The Phase 1b/2a data was excellent. The Phase 2b hit real problems. The graveyard has multiple causes — and that complexity is the point. Good early data does not guarantee scalable therapy, and underfunded companies cannot survive the valley of discovery.
If this sounds familiar, it should. Achaogen developed plazomicin, won FDA approval, and filed for bankruptcy seven months later. Melinta Therapeutics filed for Chapter 11 with four approved antibiotics in its portfolio. Tetraphase and Paratek ran out of runway. Venatorx collapsed in 2024 with cefepime-taniborbactam, despite FDA priority review. The same economic gravity that crushed antibiotic companies is now crushing phage companies — amplified by phage-specific challenges: personalization, manufacturing complexity, regulatory ambiguity, and a reimbursement system that has no category for what phage therapy is.
The Evidence That Won’t Go Away
What makes this a paradox rather than simply a failure is that the clinical evidence keeps accumulating. Not theoretical. Not preclinical. Patients treated, outcomes measured, data published in high-impact journals.

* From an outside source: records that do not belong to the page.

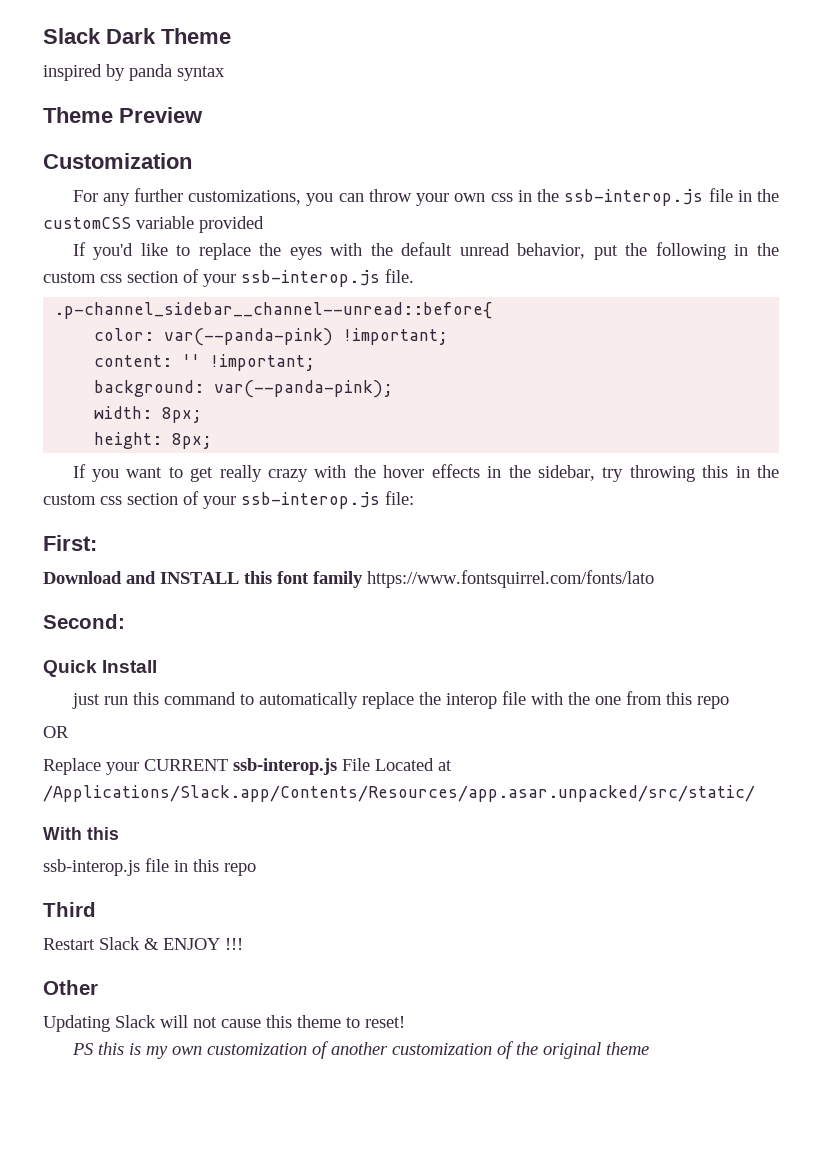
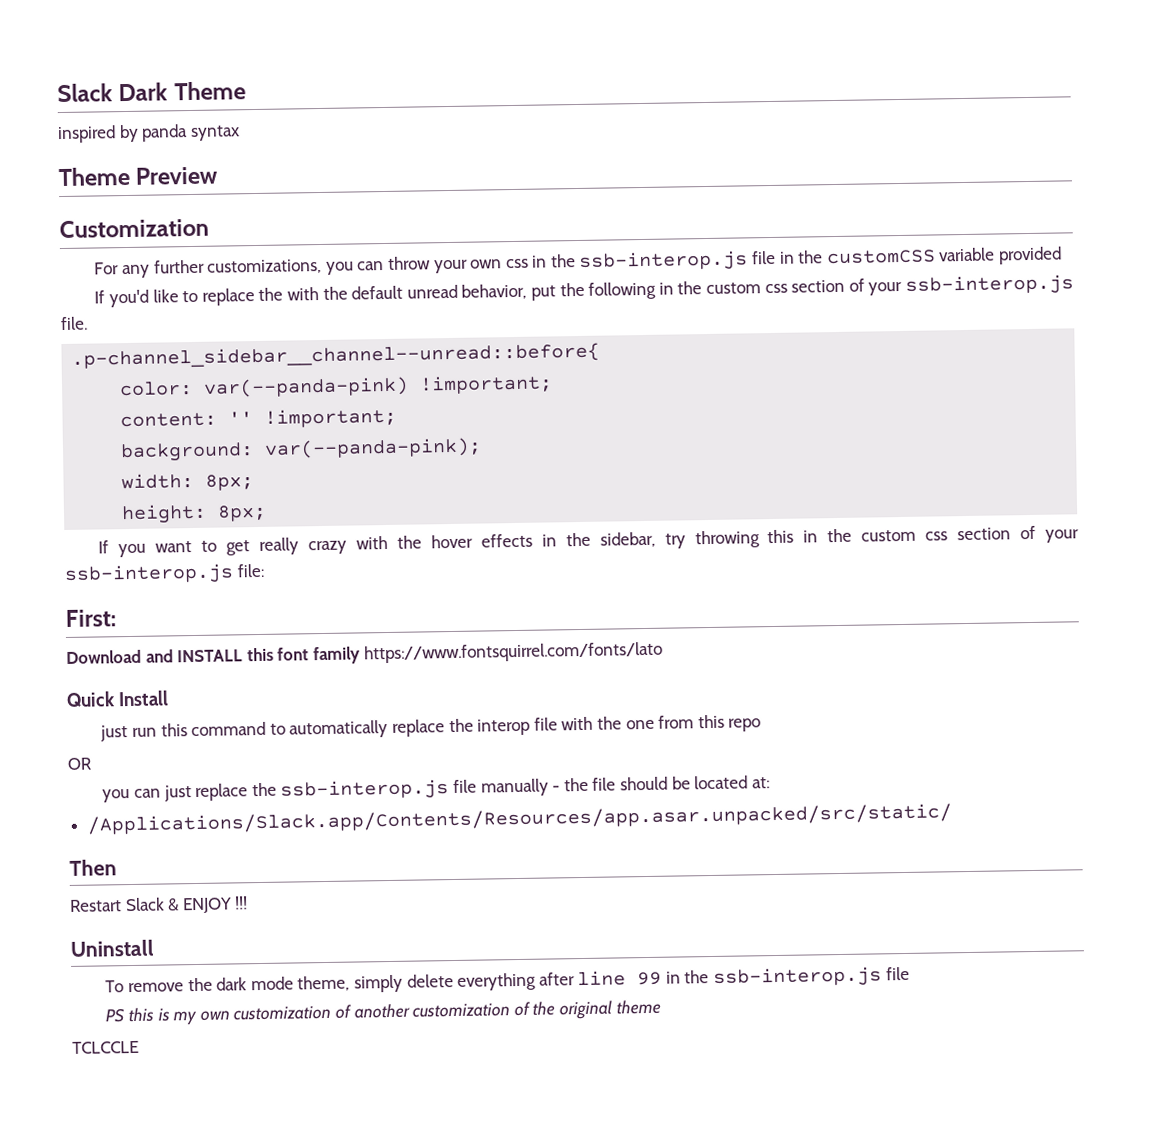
[289,247,322,260] eyes -> (284, 294) none
[43,614,125,629] // Second: -> (663, 652) none
[43,758,452,775] [43,785,755,802] [43,827,119,840] [43,858,256,876] [43,902,96,917] Replace your CURRENT ssb-interop.js File Located at /Applications/Slack.app/Contents/Resources/app.asar.unpacked/src/static/ // With this // ssb-interop.js file in this repo // Third -> [102,775,770,803] [86,803,952,835] [69,859,117,876] you can just replace the ssb-interop.js file manually - the file should be located at: // /Applications/Slack.app/Contents/Resources/app.asar.unpacked/src/static/ // Then
[43,980,98,995] [43,1015,405,1032] Other // Updating Slack will not cause this theme to reset! -> [70,939,154,957] [105,966,910,993] Uninstall // To remove the dark mode theme, simply delete everything after line 99 in the ssb-interop.js file
(649, 1048) none -> [72,1040,139,1054] // TCLCCLE

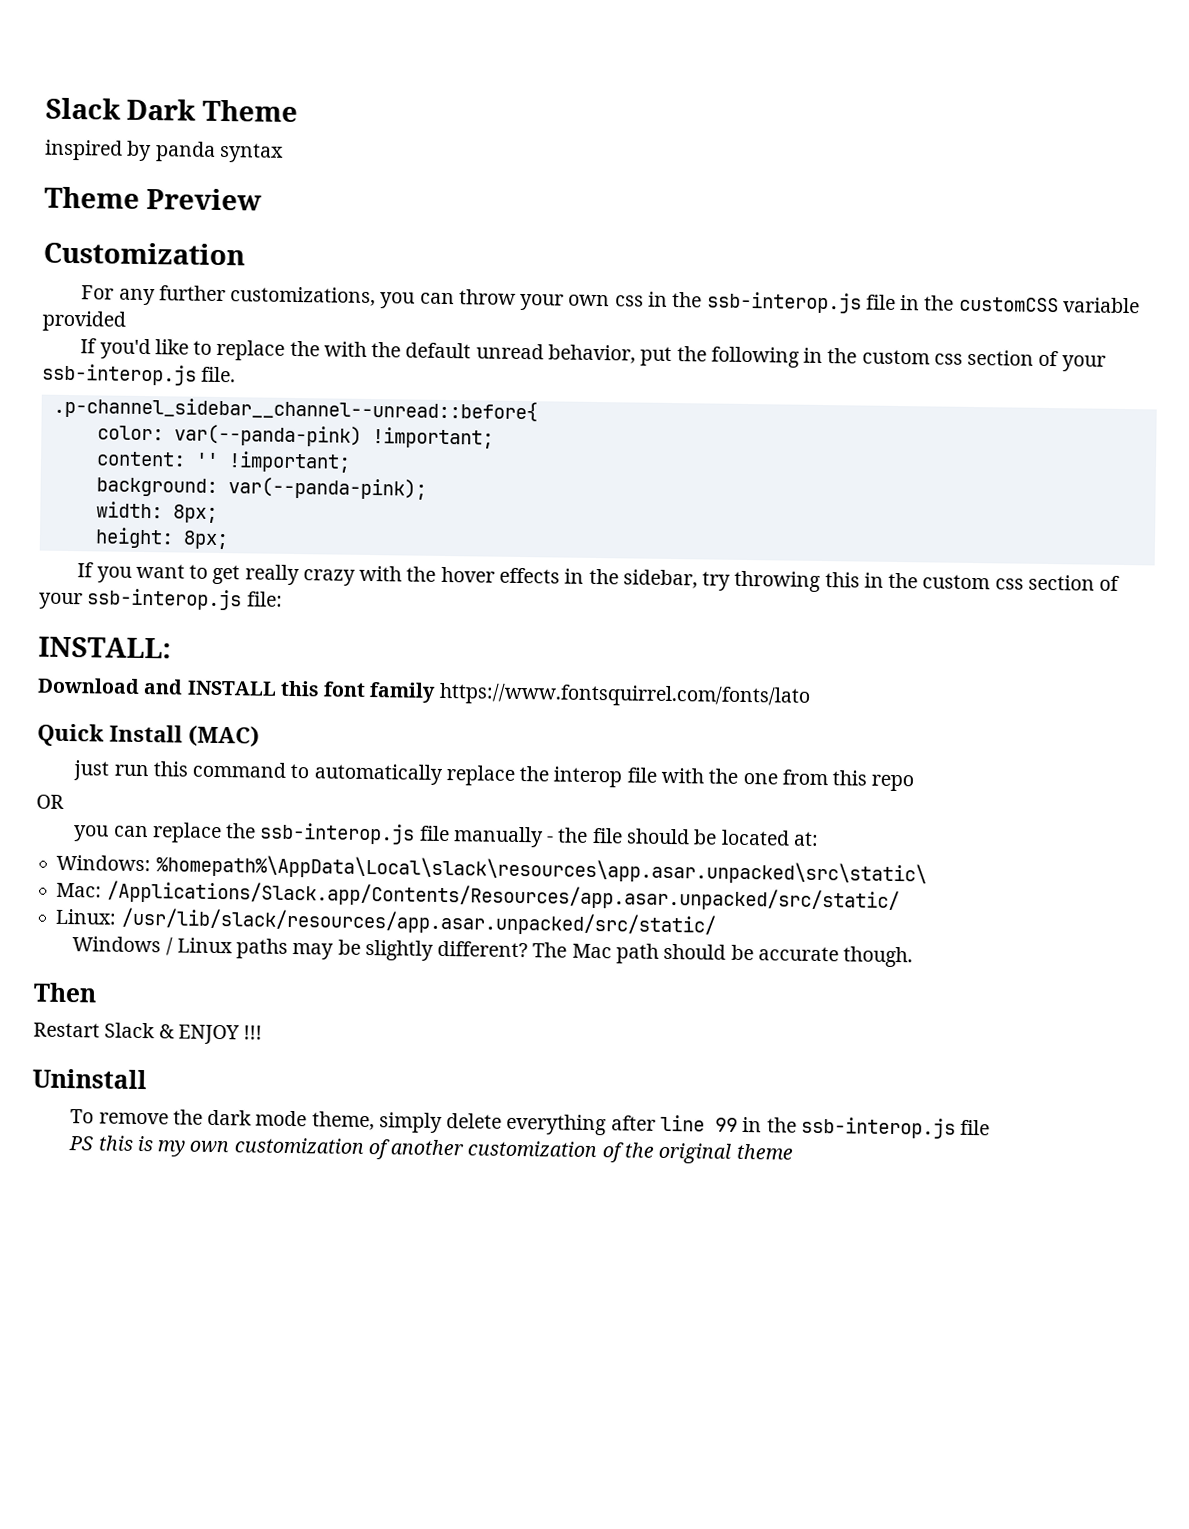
[65,609,117,627] First: -> [38,636,171,659] INSTALL:
(170, 698) none -> [188,725,260,748] (MAC)
[163,785,192,802] just -> (149, 831) none
[86,803,952,835] /Applications/Slack.app/Contents/Resources/app.asar.unpacked/src/static/ -> [56,854,927,886] [56,880,900,913] [55,907,717,937] [72,936,914,968] Windows: %homepath%\AppData\Local\slack\resources\app.asar.unpacked\src\static\ // Mac: /Applications/Slack.app/Contents/Resources/app.asar.unpacked/src/static/ // Linux: /usr/lib/slack/resources/app.asar.unpacked/src/static/ // Windows / Linux paths may be slightly different? The Mac path should be accurate though.
[72,1040,139,1054] // TCLCCLE -> (793, 1151) none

This is not a pipeline of theoretical candidates. These are clinical results from patients who were treated and got better. Exhibits 1 through 4 are randomized or controlled data in peer-reviewed journals. Exhibit 6 covers 100 patients across 12 countries. The science is not the problem.
The Last Company Standing
Armata Biosciences operates the only Phase 3 phage therapy program in the world. AP-SA02 targets Staphylococcus aureus bacteremia — a disease that kills more people than AIDS, tuberculosis, and hepatitis combined. The Phase 2a diSArm trial showed 100% response at 28 days without relapse, versus 58% for standard of care (p=0.047). The FDA has aligned on a superiority design for Phase 3, with initiation planned for H2 2026. AP-SA02 received QIDP designation in February 2026. Armata’s 56,000-square-foot cGMP facility in Los Angeles was formally commissioned to produce clinical-grade phages.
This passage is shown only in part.